Summary: Imitators of God? Mimickers of God? Was Paul kidding? (#1 in "The Christian Victor" series)


Ephesians 5:1,2

“Therefore be imitators of God, as beloved children; and walk in love, just as Christ also loved you, and gave Himself up for us, an offering and a sacrifice to God as a fragrant aroma.”

Here at the opening of the fifth chapter of Ephesians, we are confronted with possibly the most astounding challenge in scripture. Paul tells us to be imitators of God.

Imitate God? Mimic God? Could it be that his great learning really had driven him mad? (Acts 26:24)

Well of course not. As always, he spoke words of sober truth. Paul was a genius, possessed of great gifts and full of the Holy Spirit. So let’s take a close look at these words; this exhortation of Paul’s, today, and let the Holy Spirit speak to our hearts also.

Step back with me for a moment to the final phrases of chapter 4.

“Let all bitterness and wrath and anger and clamor and slander be put away from you, along with all malice. And be kind to one another, tender-hearted, forgiving each other, just as God in Christ also has forgiven you.” 4:31,32

Those characteristics of evil listed in verse 31, as we said previously, are all based in self-pride. Bitterness, wrath, anger, clamor, slander, malice… they all stem from a lack of forgiveness for some perceived wrong or slight or harm done, that touched our self-pride.

Lack of forgiveness, refusal to forgive, is disobedience to God, and an expression of unbelief.

In the Sermon on the Mount Jesus made it very clear that forgiveness from us for others was not optional:

“For if you forgive men for their transgressions, your heavenly Father will also forgive you. But if you do not forgive men, then your Father will not forgive your transgressions.” (Matthew 6:14,15)

Now that seems to be a hard saying. But it’s not so hard. Lack of forgiveness manifests itself in those characteristics of the flesh that are opposed to the character of God. Those characteristics are therefore to be put away from us as we put on the new man.

This is saying two things. 1. We can’t just give lip service to Christianity and not live a changed life. If God has recreated us in His likeness, the character and grace of God will be demonstrated in our lives, and that means forgiveness for our fellows.

2. It is saying that if forgiveness is not in us, then forgiveness cannot be on us. It is saying that the true believer cannot continue to display the evil characteristics of the flesh, unrepentant and unrelenting. The person who does that does not belong to God, and therefore God’s forgiveness is not available to him. God cannot lay His gift of forgiveness in hands that are covered with the blood of others.

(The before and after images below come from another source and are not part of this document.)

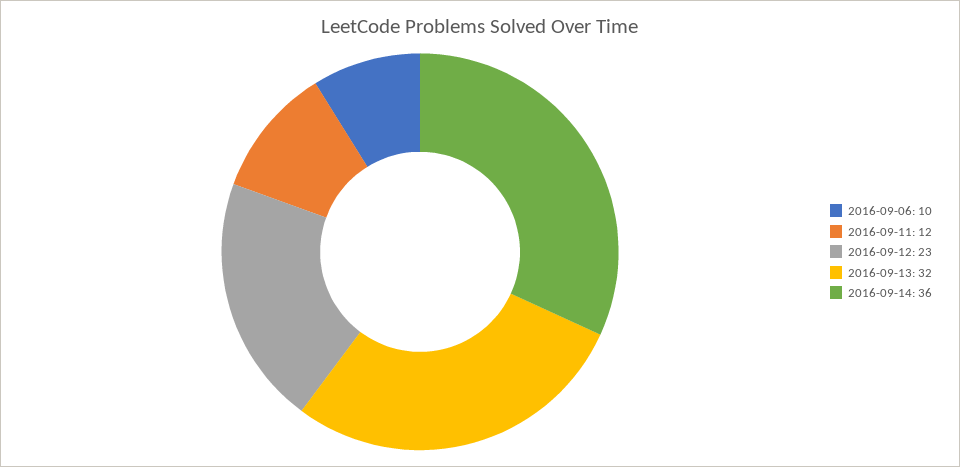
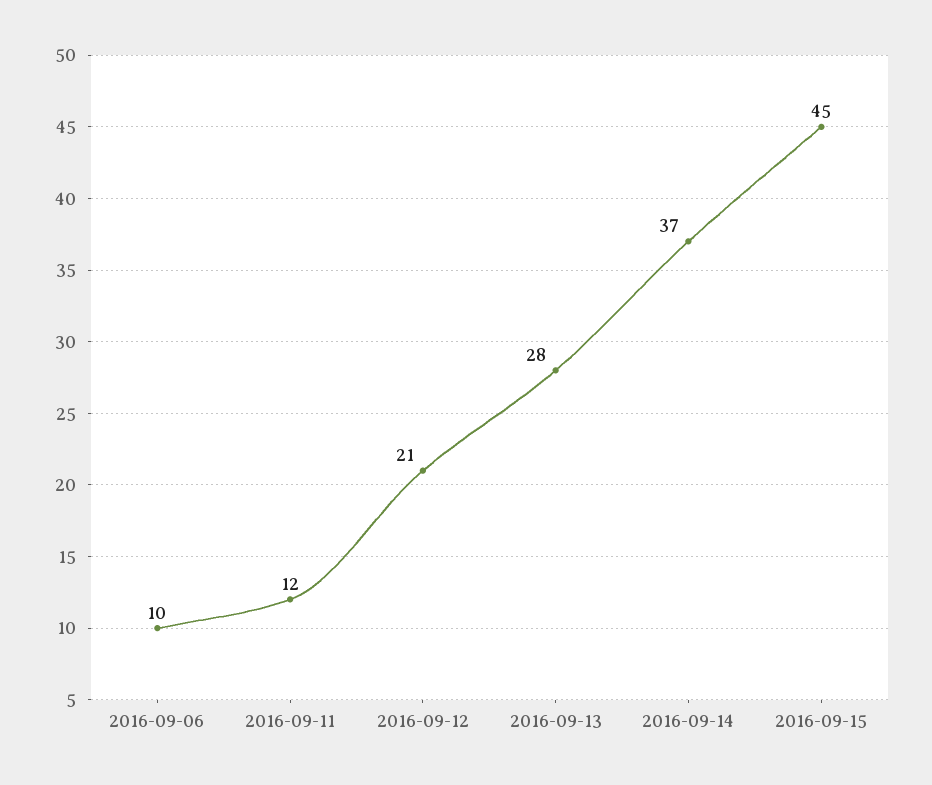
2016-09-12: 23 -> 21
2016-09-13: 32 -> 28
2016-09-14: 36 -> 37
2016-09-15: none -> 45

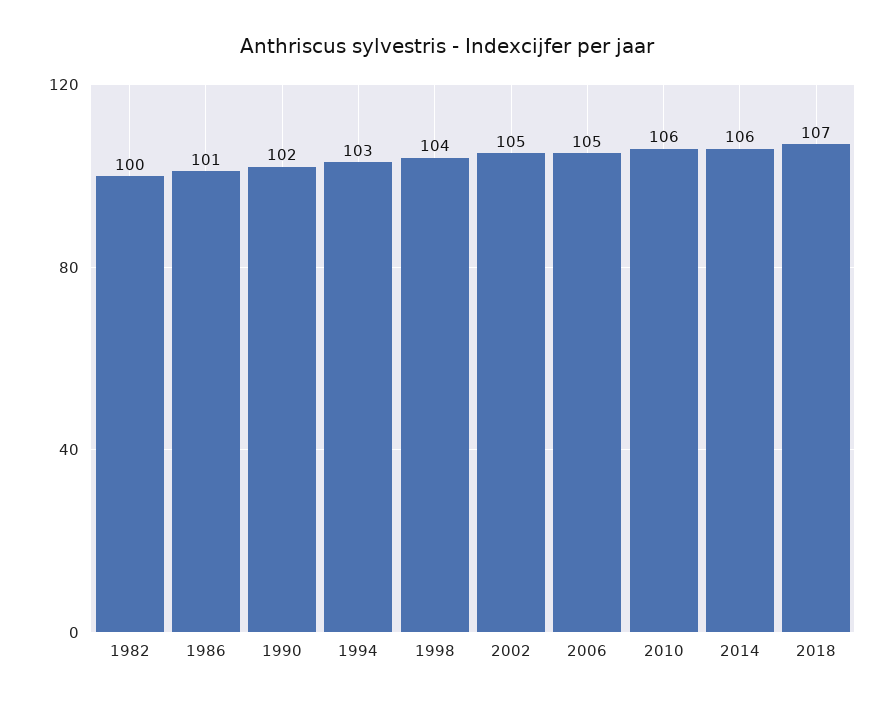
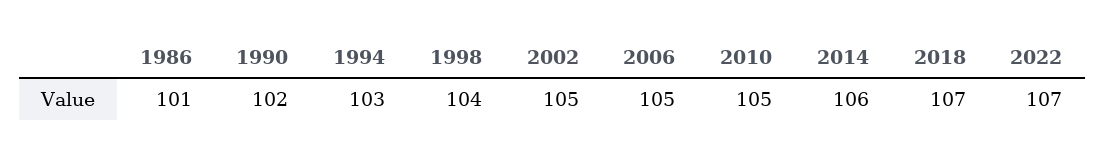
1982: 100 -> none
2010: 106 -> 105
2022: none -> 107

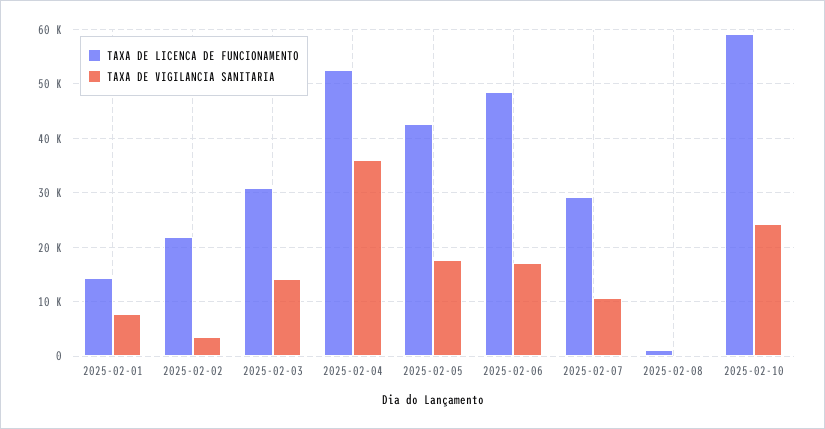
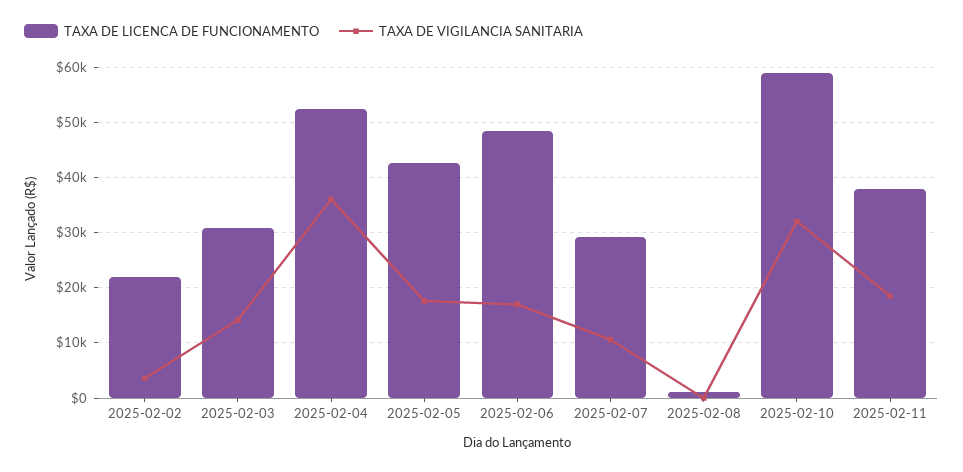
TAXA DE LICENCA DE FUNCIONAMENTO, 2025-02-01: 14000 -> none
TAXA DE VIGILANCIA SANITARIA, 2025-02-01: 8000 -> none
TAXA DE VIGILANCIA SANITARIA, 2025-02-10: 24000 -> 32000
TAXA DE LICENCA DE FUNCIONAMENTO, 2025-02-11: none -> 38000
TAXA DE VIGILANCIA SANITARIA, 2025-02-11: none -> 18000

So going back to Ephesians; if you are one who Paul has been describing in chapter 4, then you are empowered by the Spirit in you and enabled by the very fact that you have been made in His likeness, to be kind and tender-hearted and forgiving, for these are all Godly characteristics.

So with that foundation laid, let’s go to chapter 5 verse 1

“Therefore be imitators of God, as beloved children;…”


I guess it was in the 1970s, whenever it was the American Cancer Society began putting ads on television to warn of the hazards of smoking; there was a spot that portrayed a father with his small son, walking through the park. The scene was very peaceful. The sun was shining, there were flowers all around, lot’s of shade, green grass… then they stopped walking and sat down, their backs against a tree.

The father reached into his pocket, took out a pack, extracted a cigarette and lit it, as the boy watched him intently. Then the boy looked around, picked up a small stick, and pretending it was a cigarette, went through the exact motions he had just seen his father do.

Well the message was obvious, of course. But I think most, if not all of us, have at one time or another seen a small child mimicking the movements and actions of a parent they idolize, whether it’s the little girl copying mom doing laundry or ironing or cooking, or the boy, trying to match his father’s gait, hold his head just like Dad, duplicate Dad’s mannerisms.

Another example that comes to my mind is a great scene in the 1975 movie ‘Jaws’. The Constable, played by Roy Scheider is at the dining room table lost in thought over this problem with the killer shark that’s terrorizing the water ways. Suddenly he looks out the corner of his eye and realizes his small boy is copying his every move. So he pretends not to have noticed, and a very touching scene ensues as the boy’s intent mimicking draws Dad away from his troubles and steals his heart.